**WORK REQUEST:** Print the data below exactly as it stands, and keep the pictures out.

**INPUT MATERIAL:**
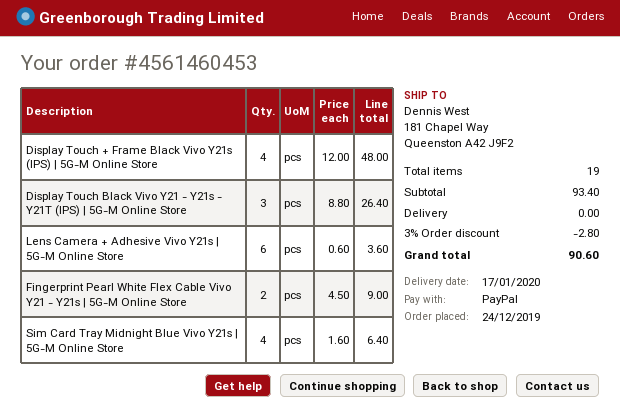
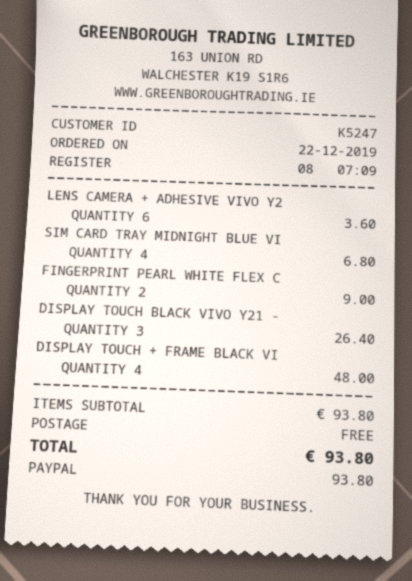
order date: 2019-12-24 -> 2019-12-22
Sim Card Tray Midnight Blue Vivo Y21s | 5G-M Online Store: 4 for 6.40 -> 4 for 6.80
subtotal: 93.40 -> 93.80
discount: 3% = 2.80 -> none
total: 90.60 -> 93.80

**EXERCISE RESPONSE:**
order date: 2019-12-24 -> 2019-12-22
Sim Card Tray Midnight Blue Vivo Y21s | 5G-M Online Store: 4 for 6.40 -> 4 for 6.80
subtotal: 93.40 -> 93.80
discount: 3% = 2.80 -> none
total: 90.60 -> 93.80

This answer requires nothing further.